Tackling Flight Anxiety

Sometimes when we feel out of control, we pursue control like it’s the Holy Grail. The search for control is, of course, futile; there are only so many things we can influence. 

After nearly two years of a pandemic, this need for control has manifested in an unexpected way: flight anxiety. On a recent cross-country flight, a flight attendant shared that more passengers than ever are anxious in the air. Some of these fliers are seasoned travelers who never had a problem at 30,000 feet. But the pandemic was destabilizing and, reticent to expose ourselves to Covid-19 infection, we clung close to our homes. With decreased travel, our fears multiplied. Now the airplane seemed less familiar and more dangerous.

I could hit you with statistics about how safe air travel is. Nothing has a perfect record, but you are much safer flying to Bora Bora than you are driving to the local grocery for milk. It doesn’t feel that way because you’re not “controlling” the plane, but neither are you controlling the other drivers on the road. It’s illusory control. But that probably won’t help you either. 

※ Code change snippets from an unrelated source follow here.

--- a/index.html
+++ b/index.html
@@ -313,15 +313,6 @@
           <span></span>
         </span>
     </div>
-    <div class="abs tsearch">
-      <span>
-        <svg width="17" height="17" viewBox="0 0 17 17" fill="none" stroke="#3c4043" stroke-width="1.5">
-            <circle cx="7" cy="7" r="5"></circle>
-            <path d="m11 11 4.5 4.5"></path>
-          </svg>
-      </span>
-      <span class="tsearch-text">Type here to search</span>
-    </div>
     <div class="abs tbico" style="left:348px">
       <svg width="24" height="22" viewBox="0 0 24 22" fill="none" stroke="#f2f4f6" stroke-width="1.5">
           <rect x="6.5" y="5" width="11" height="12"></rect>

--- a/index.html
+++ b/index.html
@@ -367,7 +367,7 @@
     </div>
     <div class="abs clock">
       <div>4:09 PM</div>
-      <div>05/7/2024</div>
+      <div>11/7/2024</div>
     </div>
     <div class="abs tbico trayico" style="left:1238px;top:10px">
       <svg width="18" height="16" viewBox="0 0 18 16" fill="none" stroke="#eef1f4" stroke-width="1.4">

If you’re reading this post, you’re probably staring down the barrel of an imminent flight and looking for tips. So here are my top five ways to tackle flight anxiety. I hope they help you as much as they’ve helped my clients. 

  1. Cancel noise. Normal airplane noises often trigger anxiety in nervous flyers. The roar of the engine, the groan of the landing gear, the chime of mysterious notifications that seem charged with ominous significance. If this sounds like you, go get yourself some noise-canceling headphones. You don’t need to hear all those noises. You need to relax. 
  2. Tell your flight attendant. Before the flight begins, inform the flight attendant of your anxiety. This way, the flight attendant can periodically check on you to make sure you’re doing okay. Often, flight attendants will explain what’s going on with the flight so the nervous flier feels more “in the know.” Informing your flight attendant will also help if you find yourself crying out in fear during the flight. 
  3. Download the Calm App or another meditation app. The Calm App is so soothing, within minutes of toggling it on, I’m completely at ease. In addition to meditations and soundscapes, the Calm App offers stories and songs, including a particularly soothing, trippy, lengthy masterpiece by Keith Urban. Even anxious fliers fall asleep to that one.
  4. Visualize. If you’re an anxious flier, you probably experience intrusive thoughts of aviation disasters and all the things that can go wrong. Why not counter these images by visualizing a smooth, uneventful flight? Along these lines, I like to encourage clients to park by John Wayne, LAX, or whatever airport they’re flying out of, and watch planes take off and land. The repetition, the sheer number of planes taking off and landing each day, is a huge consolation. It makes one flight feel less significant and more routine.
  5. Have medication at the ready. If you have experienced panic attacks or other severe reactions to flying, it can help to seek a prescription for anxiety medicine from a psychiatrist. You can use these medications as a backup or even take one prophylactically before the flight. Do what works best for you. 

I wish you a safe and smooth on your upcoming travels.